Asynchronous Rust

Asynchronous Rust programming is a disaster and a mess.

Well, I don’t really mean that. It can actually be rather pleasant, once you get to know it. Some aspects of the async APIs can make you marvel at the infinite genius of the people who designed them, while others make me want to yell the above sentence loudly to anyone who will listen. The truth is, async programming is hard in a language that isn’t really designed for it, and, as such, it feels rather unidiomatic.

Welcome to the `Future`

If you haven’t already, I recommend you go and read the “Zero-cost futures in Rust” blog post. Basically, the upshot of it is this: this all-new Future trait (a future = an object representing a computation that “might not be ready yet”) solves everything, and it’s all implemented (well, mostly) in one method poll(). What poll() does is ask “is the future ready yet?”. If the future is ready - i.e. the asynchronous computation has completed - it duly serves up whatever information it was designed to output (the Future::Item type). If it isn’t, it returns Async::NotReady and arranges (through some ~~complex black magic~~actually quite logical APIs) to be poll()ed when it’s next able to make progress. You run futures in an event loop, which is responsible for performing all the scheduling around figuring out when futures need to be polled.

So, if I needed to make an HTTP request over the network, I might have some function

fn make_request(url: &str, method: &str) -> HttpFuture { /* magic */ }

which, as you can see, returns some sort of Future. When I call it, it would attempt to make progress on sending the request out without blocking. It would make some progress, but then realise it would have to block to continue, and, instead of blocking, it would arrange for it to be polled when it can make more progress (using some operating system API) and set things up with the event loop to make that all work. It would then duly report that it was Async::NotReady, and hand control back to the event loop (which, presumably, would call it in the first place) so that the event loop could make progress on other futures. Yay!

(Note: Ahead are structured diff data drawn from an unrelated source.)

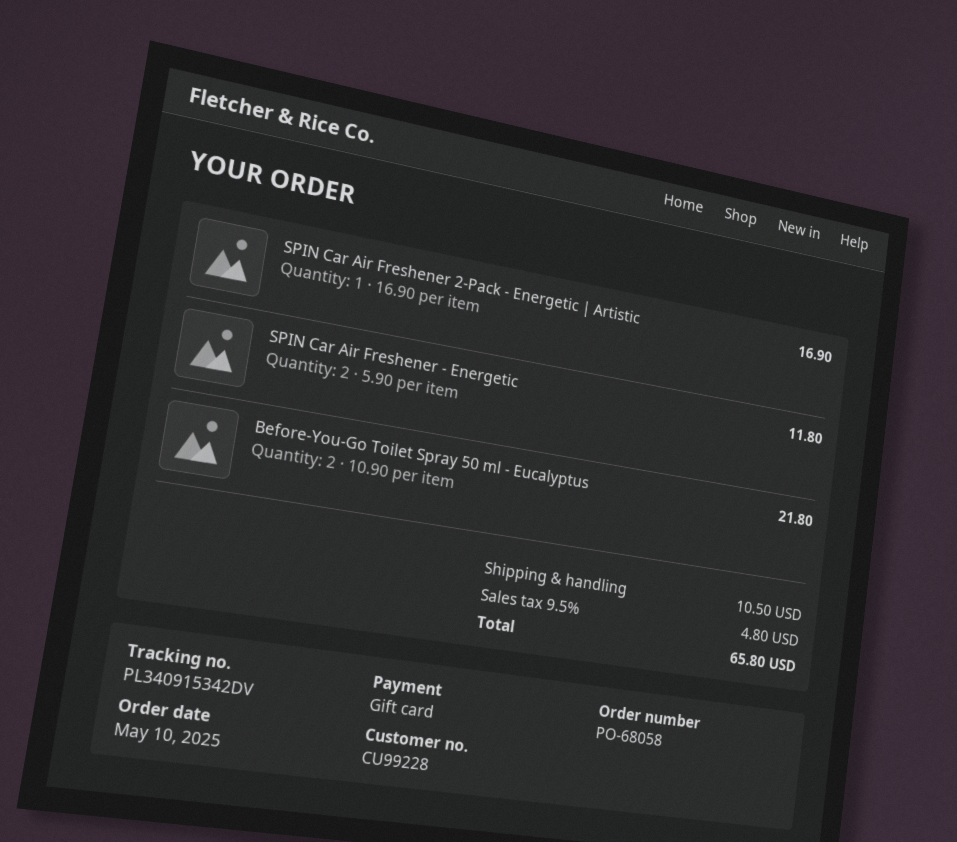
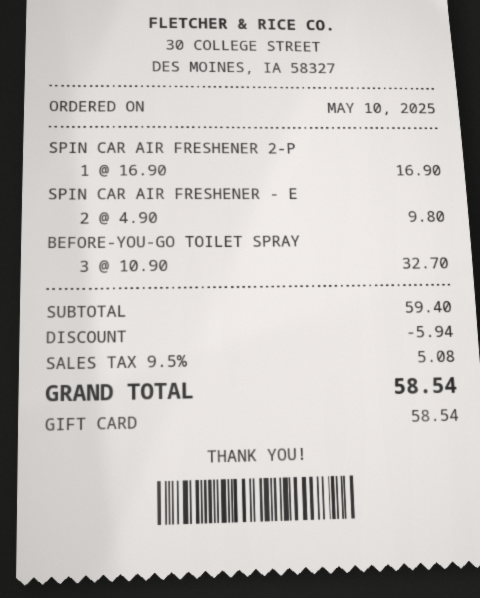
SPIN Car Air Freshener - Energetic: 2 x 5.90 = 11.80 -> 2 x 4.90 = 9.80
Before-You-Go Toilet Spray 50 ml - Eucalyptus: 2 x 10.90 = 21.80 -> 3 x 10.90 = 32.70
discount: none -> 5.94
shipping: 10.50 -> none
tax: 9.5% = 4.80 -> 9.5% = 5.08
total: 65.80 -> 58.54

Given my incredibly pessimistic opening one-liner, you’re probably wondering when the rants are going to start. Well, surprisingly, I think this part of the futures crate is actually pretty well-designed - it helps abstract over a complicated topic in an elegant (and composable) way that fits in with Rust’s way of doing things. Composability is a HUGE plus - no matter what kind of Future I’m dealing with, it’s easy for me to interact with them all in one unified Future interface that works with everything else that speaks Futures. Callbacks, for example, don’t really work that nicely this way - you hand off a callback to some strange function, and you have no idea what sequence of events will result in your callback being called. It’s also more annoying for you to make a wrapper over a callback-based API - whereas with futures, it’s simple.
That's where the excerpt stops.